▶ **Task to complete**:
From the first line of the data down to the line bearing "संविधान (374), संसदीय", output every line exactly and include no pictures.

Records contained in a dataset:
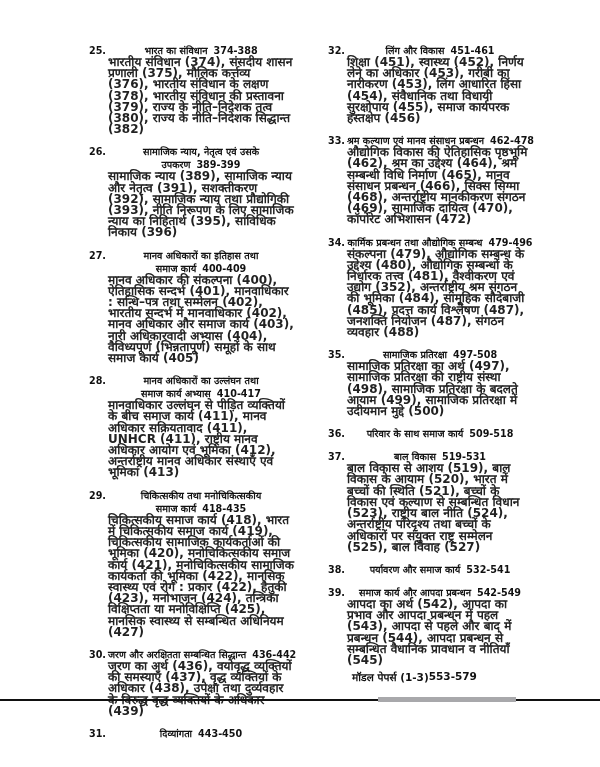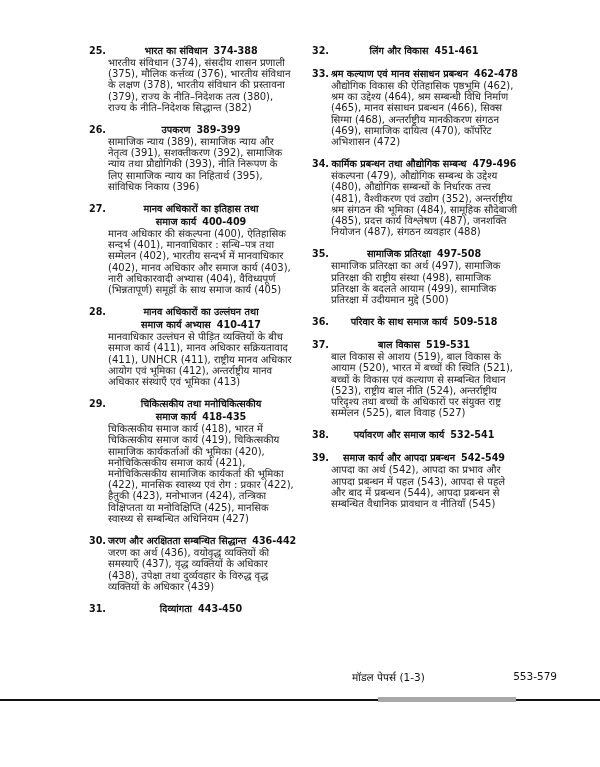"32." .col-right { left: 312px -> 328px }
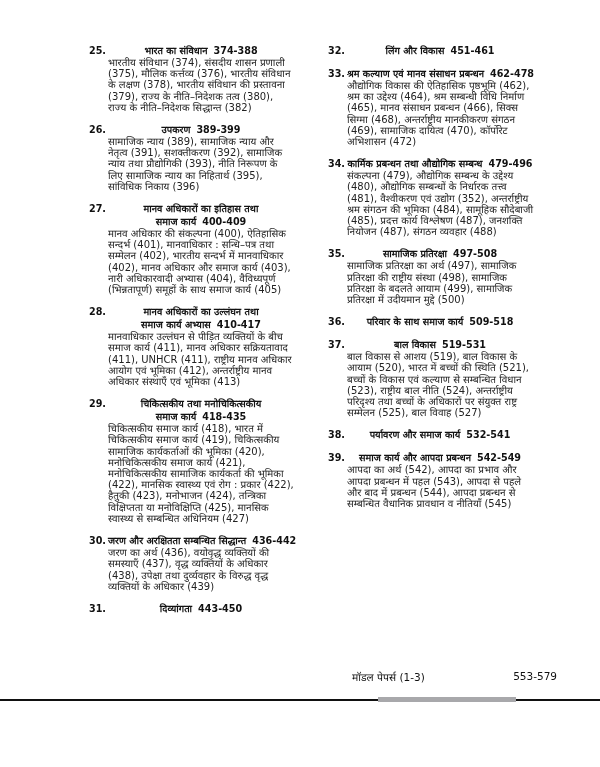"भारतीय संविधान (374), संसदीय शासन" .topics { font-size: 10px -> 12px; font-weight: none -> bold }
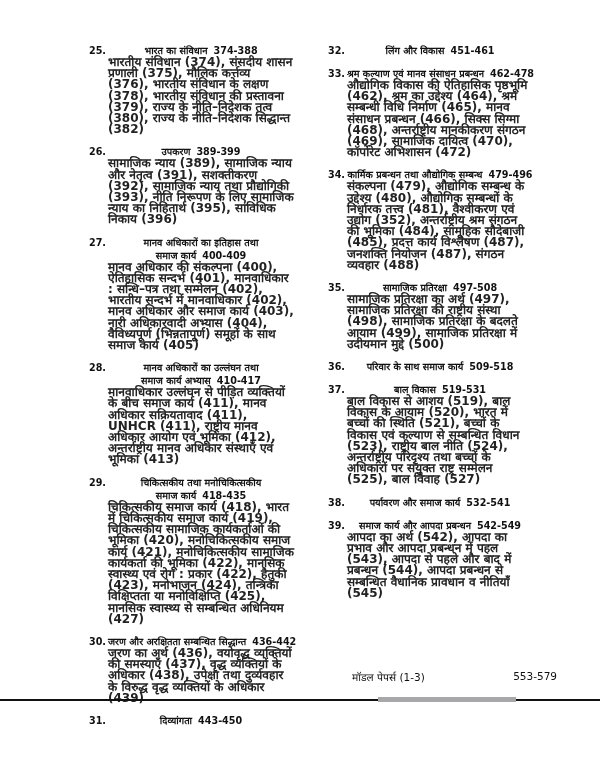"शिक्षा (451), स्वास्थ्य (452), निर्णय" div.topics { html: none -> <div>शिक्षा (451), स्वास्थ्य (452), निर्णय लेने का अधिकार (453), गरीबी का नारीकरण (453), लिंग आधारित हिंसा (454), संवैधानिक तथा विधायी सुरक्षोपाय (455), समाज कार्यपरक हस्तक्षेप (456)</div> }
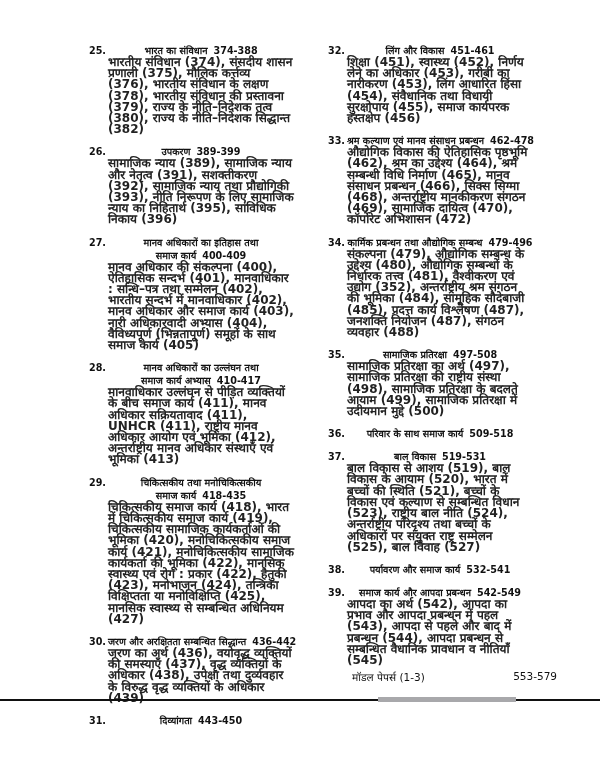"सामाजिक न्याय, नेतृत्व एवं उसके" div.title-line { html: none -> <div> <span>सामाजिक न्याय, नेतृत्व एवं उसके</span> </div> }
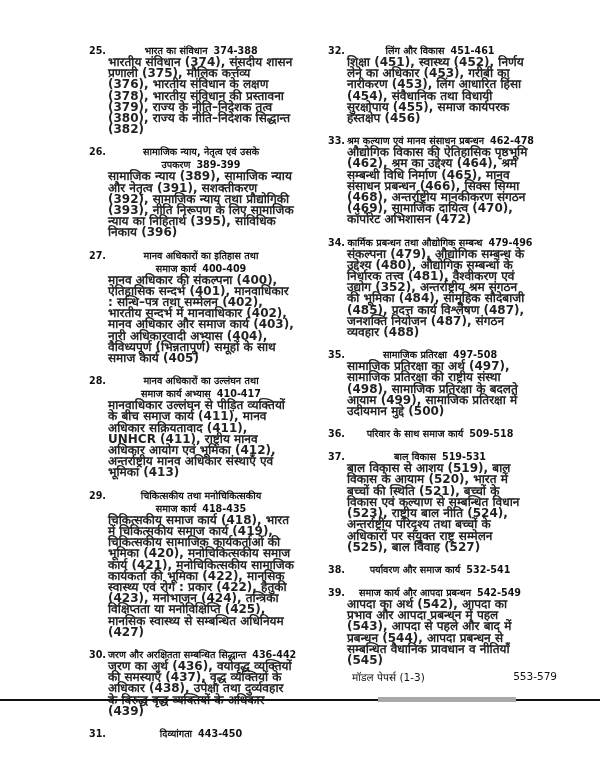"मॉडल पेपर्स (1-3)" .model { font-weight: normal -> bold; justify-content: space-between -> center; margin-left: 40px -> none }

▶ **Response area**:
"32." .col-right { left: 312px -> 328px }
"भारतीय संविधान (374), संसदीय शासन" .topics { font-size: 10px -> 12px; font-weight: none -> bold }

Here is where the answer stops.